When I Grow Up

(Craig Campbell)– When I was a kid I watched my oldest sister go through her first couple years at college very much undecided on a major and career. I reasoned at 10-years old that I had EIGHT full years to figure out exactly what I wanted to do with my life. Eight years is a long time, certainly plenty of time to reason through my options and create a clear checklist of the steps I needed to take to secure it. (Clearly I had my shit together a lot more in 5th grade than I do now.) Back then I could pretty decisively tell someone what I wanted to be when I grew up.

My conception of my eventual job has varied over the years from the very disparate careers of librarian and televised singing chef to senator and CEO – even though I don’t think I realized what senators or CEOs actually do. But I was always so sure of what I wanted. It wasn’t until very recently that I decided that I have no clue what I want to do with my life, which I guess is okay, given the fact that I’m in my first year. More importantly though, it’s okay because of the very specific kind of institution I’m currently attending.

Yesterday on a subway in New York, I chatted with a woman on her way home from a day in Manhattan. She dodged my question when I asked her what she did, then asked me what I was studying. I explained that I’m currently planning on double majoring in English and Math.

She inquired as to whether I planned on being a mathematician with my math degree. Well, no, that’s not the idea… So she pressed me on what I planned to do with a degree in math. I explained that I wanted to even-out my humanities-based education with quantitative studies, so that post-graduation I could work in finance or actuarial sciences. But also that the long-term goal was law school. (I feel like this kind of plan isn’t that out of the ordinary at Amherst.)

But she was absolutely bewildered. How was I planning to work in insurance and get a law degree? If I wanted to go into business why wasn’t I studying business, or why wasn’t I studying pre-law if I want to be a lawyer?

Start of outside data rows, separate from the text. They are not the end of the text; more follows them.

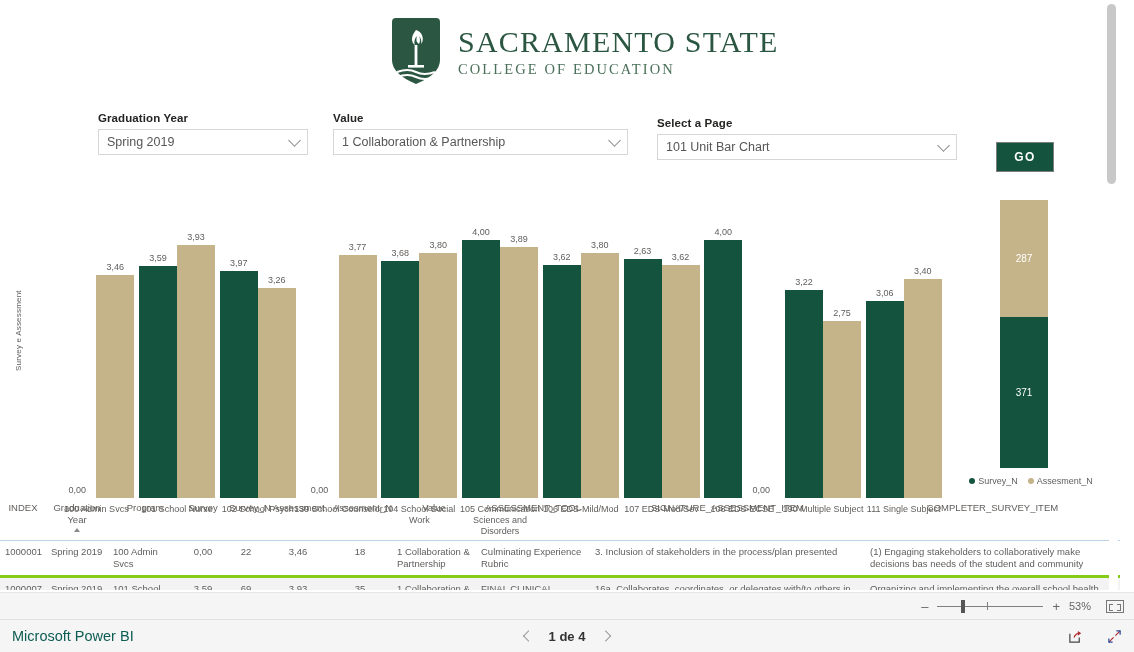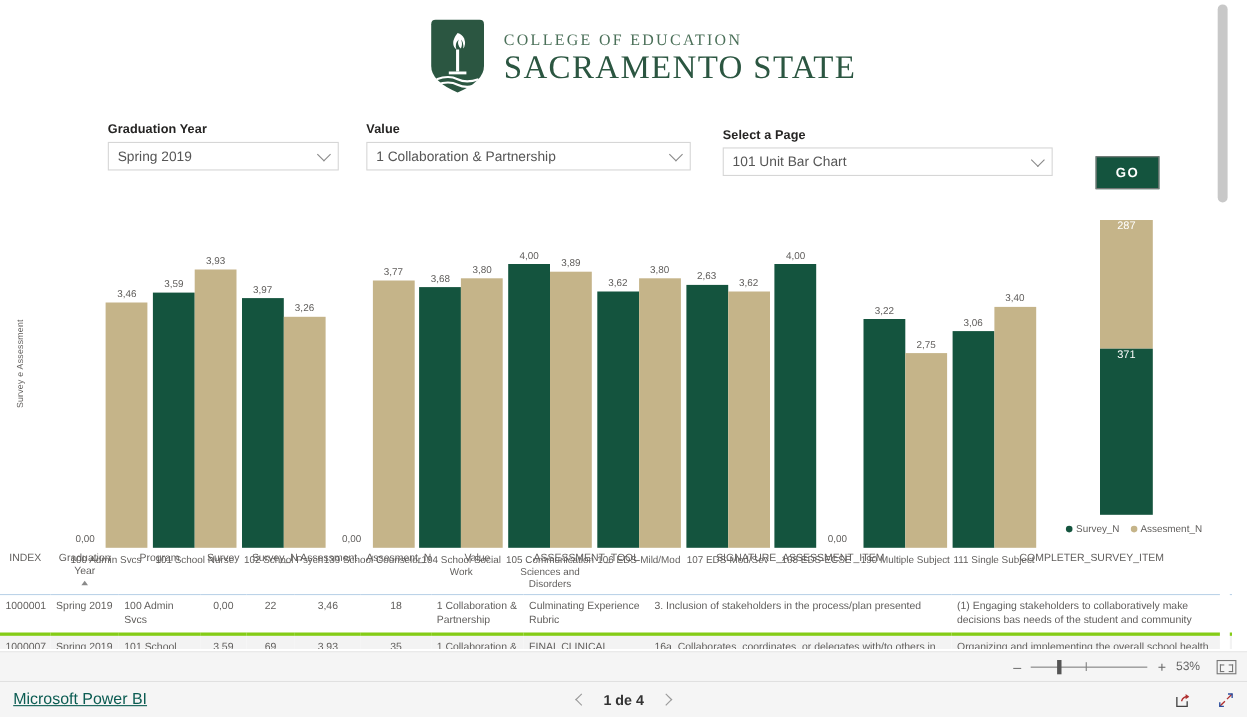"COLLEGE OF EDUCATION" div { order: before "SACRAMENTO STATE" -> after "SACRAMENTO STATE" }
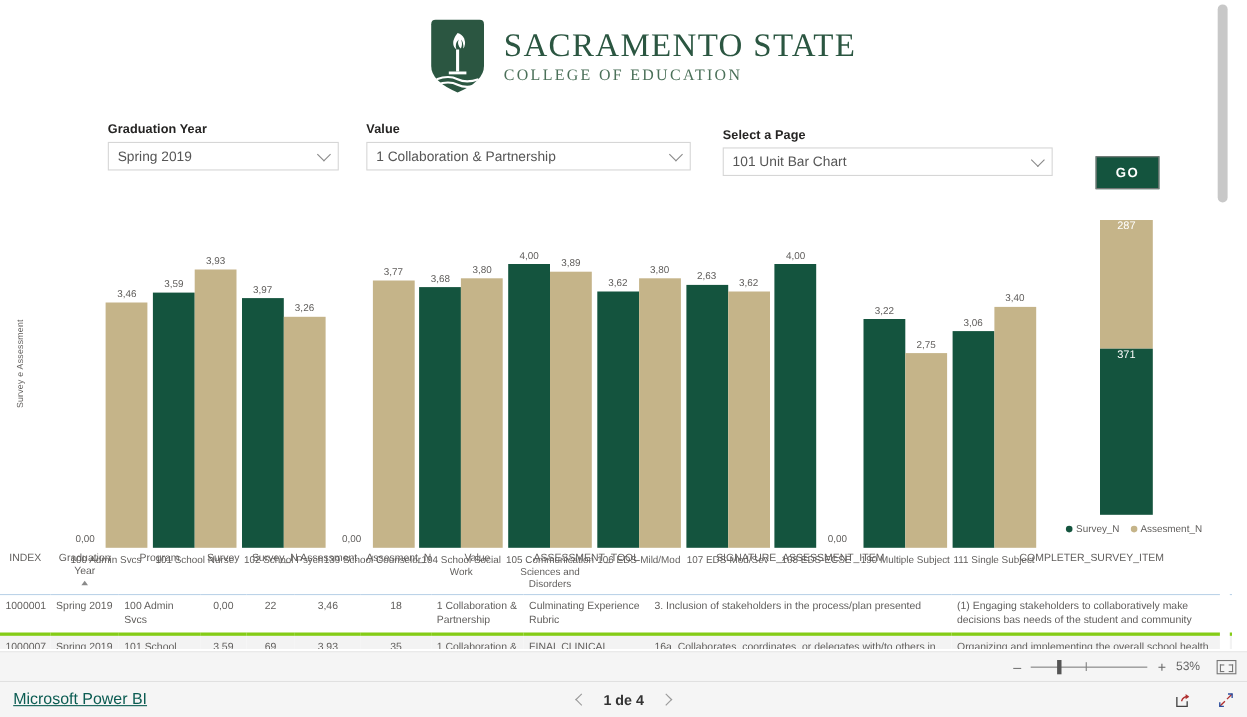"287" .seg { align-items: none -> center }
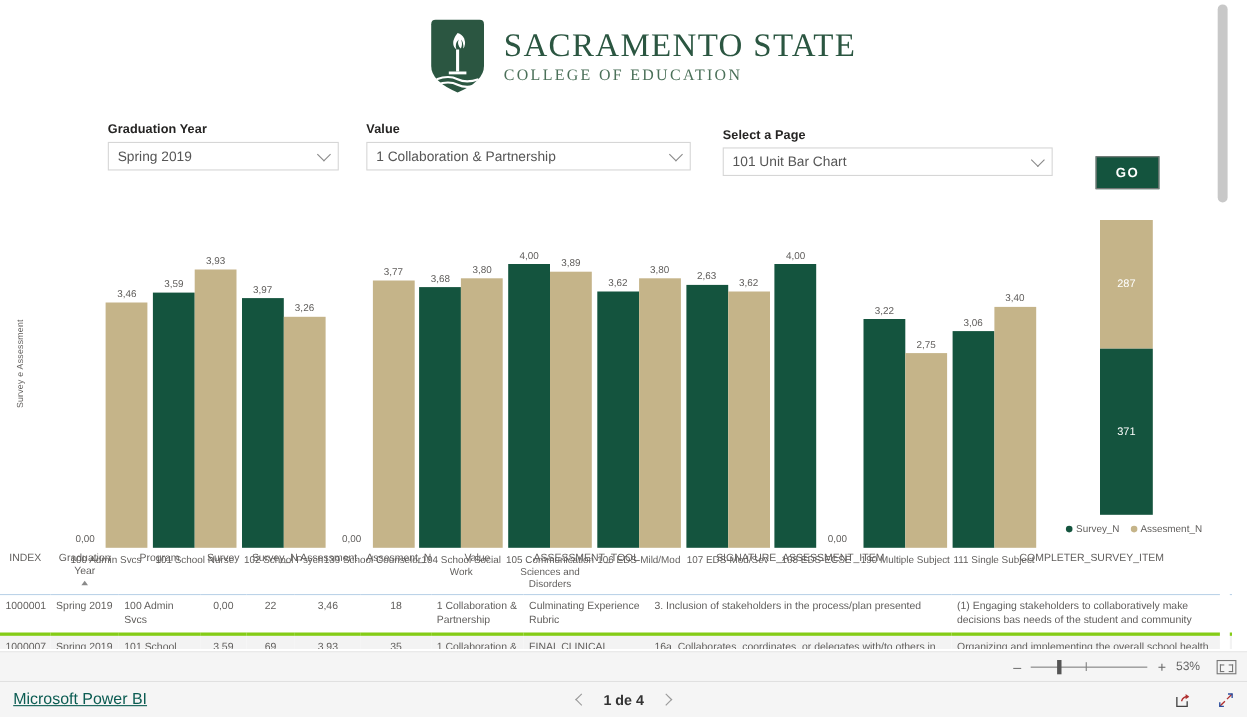"Microsoft Power BI" #pbi-link { text-decoration: underline -> none }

After Amherst, my next two top choices for college were both large universities at which I would directly matriculate into the business school for a somewhat rigidly prescribed business program for the next four years. Maybe I’m just validating my decision to decrease anxiety (probably) but I can’t even begin to imagine a “closed” curriculum, much less a business specific program. What was I thinking?

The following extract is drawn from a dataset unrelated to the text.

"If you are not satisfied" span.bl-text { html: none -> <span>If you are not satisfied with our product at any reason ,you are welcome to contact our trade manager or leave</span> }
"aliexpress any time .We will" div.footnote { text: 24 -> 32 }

After further conversation, I learned that the woman I was speaking with was a couple years out of school with a “liberal studies” degree from a SUNY school. She was also unemployed, and had spent the day in the city searching for work. I worried that I had come off as arrogantly entitled, or hopelessly idealistic at the very least. I found that I was operating on the assumption that my bullshit liberal studies degree is going to be somehow better than hers, and that made me embarrassed. But at the same time, I can’t help but believe that it is better than hers. Not because I think myself somehow intrinsically better, but because I go to Amherst College. Or an analogous school: at a New Years party I spoke with a junior at Williams, who explained to me how, next year after he graduates with a History degree, he plans to work as an investment banker on Wall Street. Because we can. So why not?

A few weeks ago, SheBomb’s twitter feed linked to an excellent article that explains what is called “Ivy Retardation” elsewhere. A former Yale professor (and Ivy alum) describes the pitfalls of an elite education, explaining that grade inflation and other benefits we don’t realize we’re receiving keep us in a social stratification higher than equally intelligent students at schools of lesser repute.

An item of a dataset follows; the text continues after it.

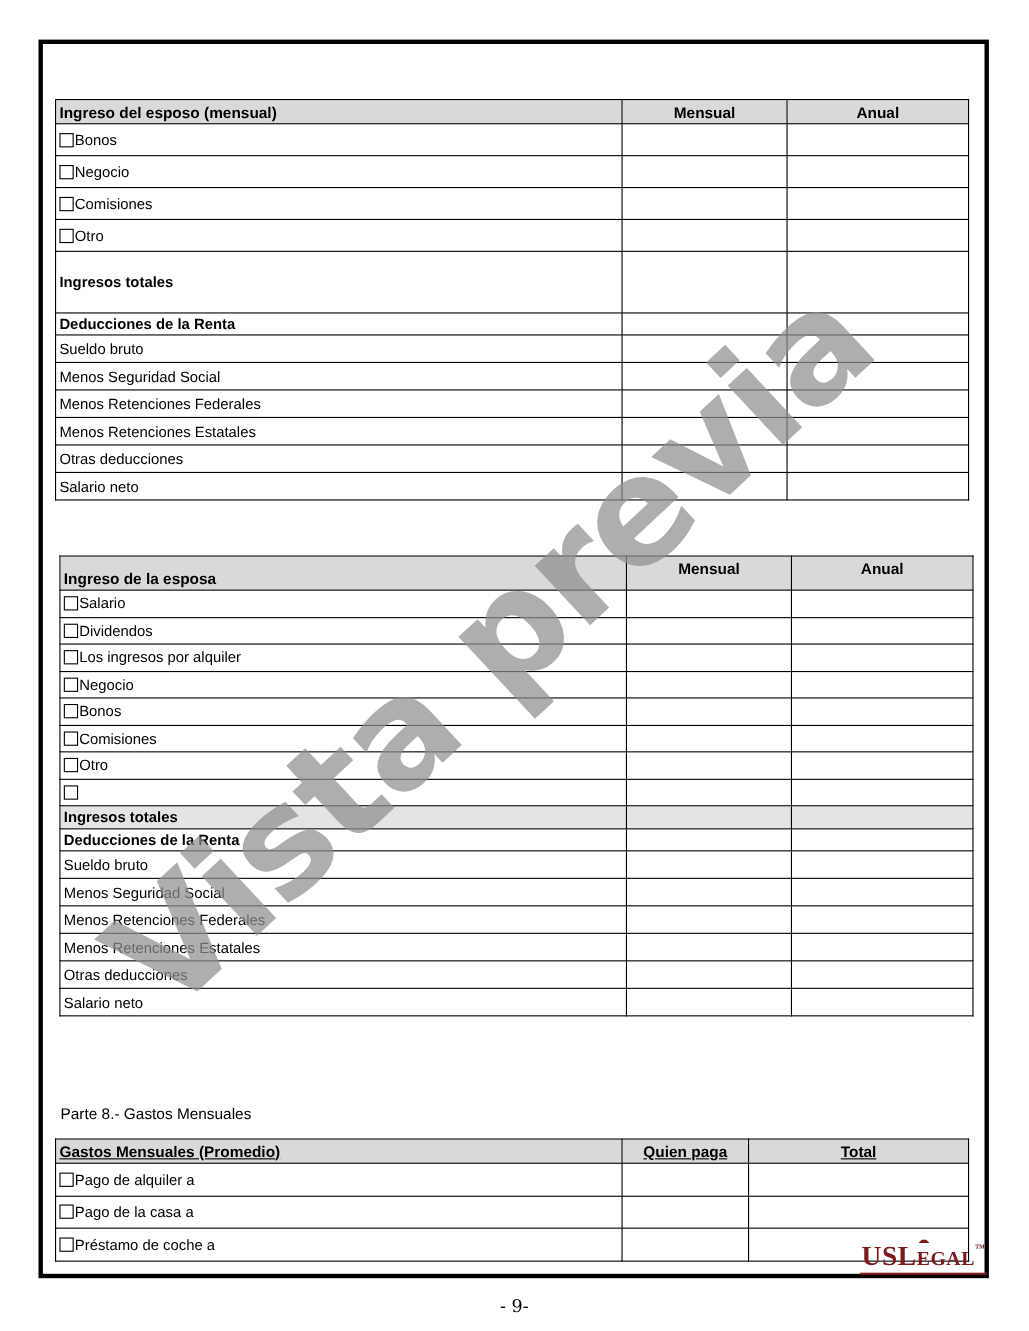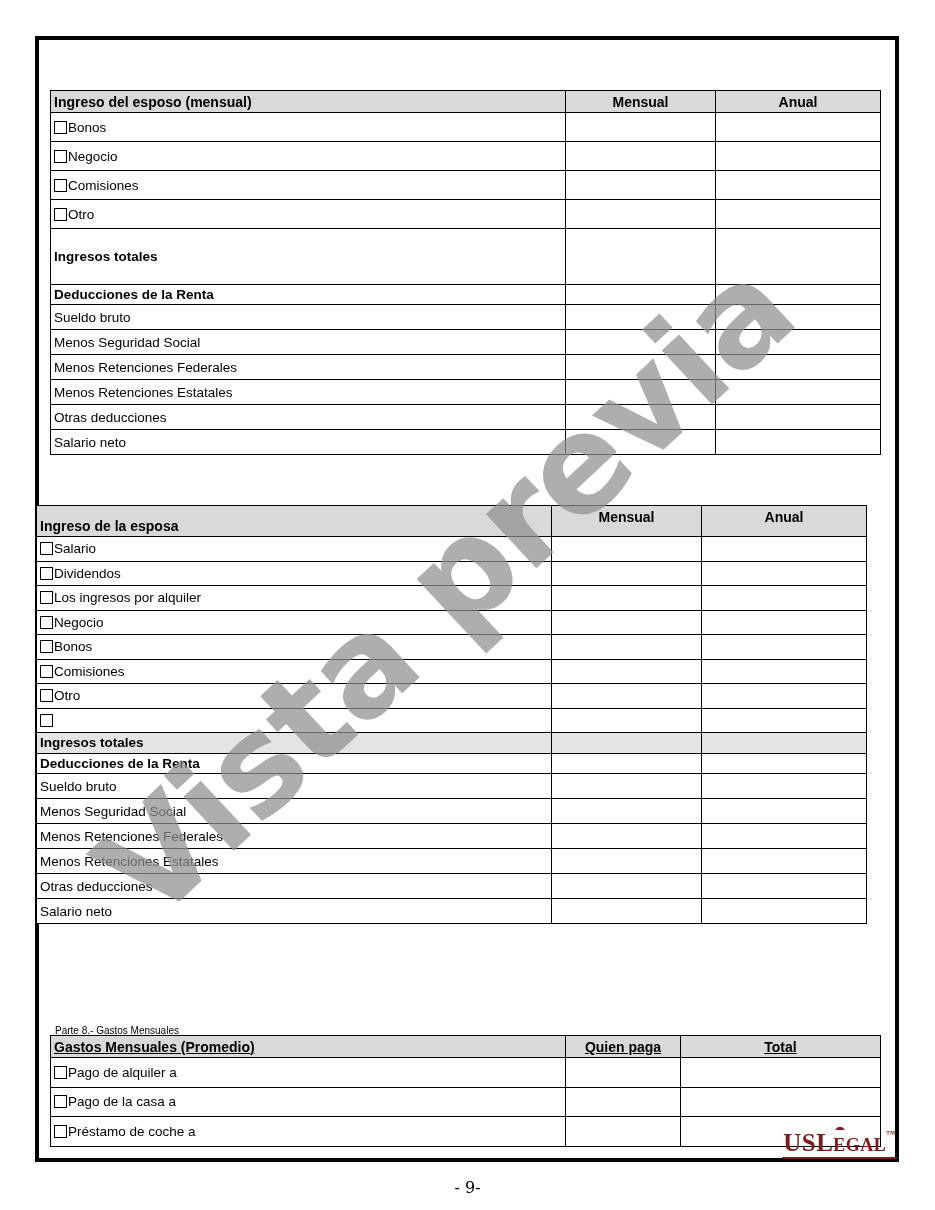"Ingreso de la esposa" table.form { left: 36px -> 54px }
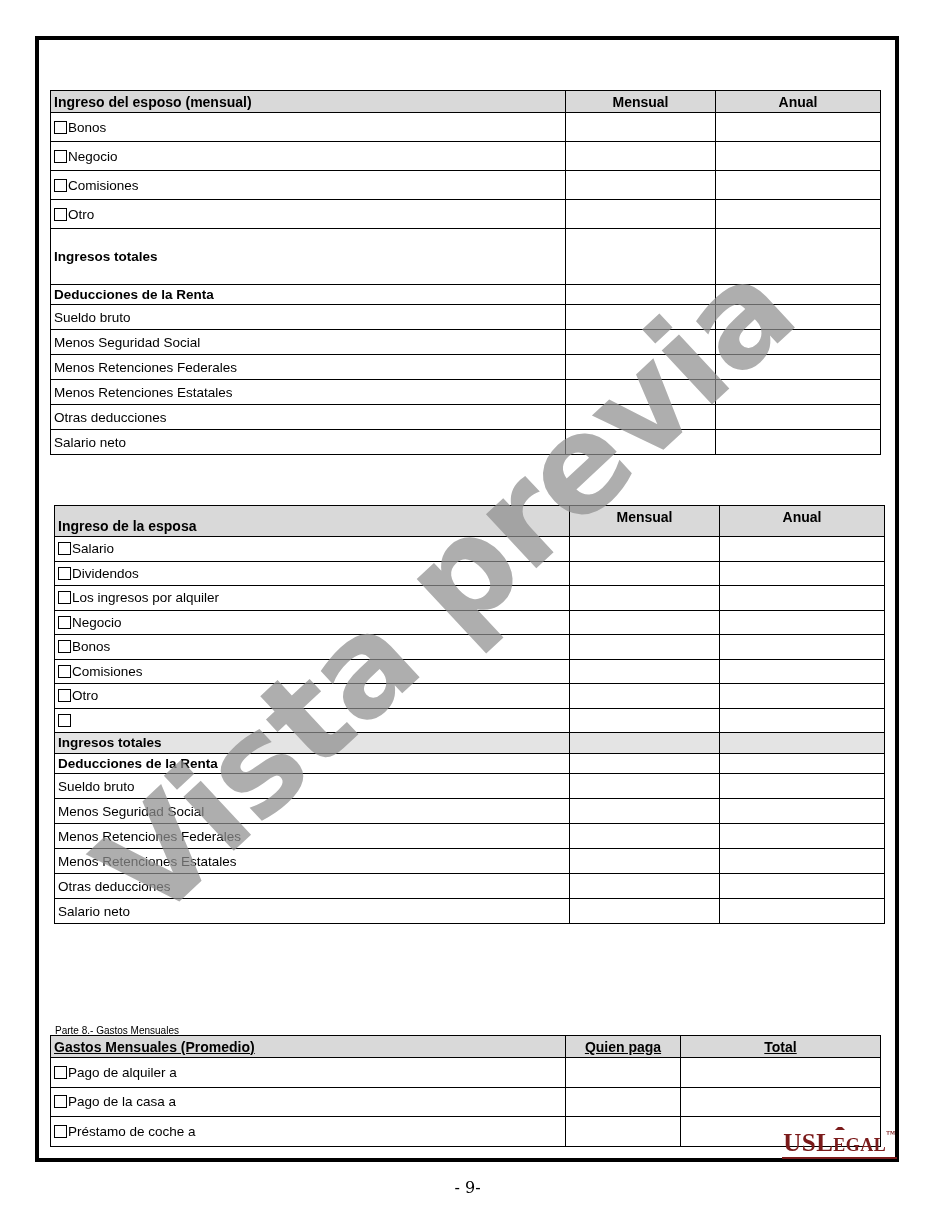"Parte 8.- Gastos Mensuales" .part-heading { font-size: 10px -> 14px; top: 1025px -> 1004px }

I’m a long way off from what we oh-so-affectionately call the “real-world,” so maybe I have no authority at all to write about this subject. But do we deserve this privilege? I don’t think that anyone can argue that a typical Amherst student doesn’t work hard. But do we deserve it more than everyone else? Or, instead, should I just celebrate the fact that I’ve penetrated the highest ranks of America’s very real class system? It’s not a notably bad thing, even if it’s unfair. We don’t have to be ashamed that the spoon in our mouth is silver, it’s just crucial we acknowledge it.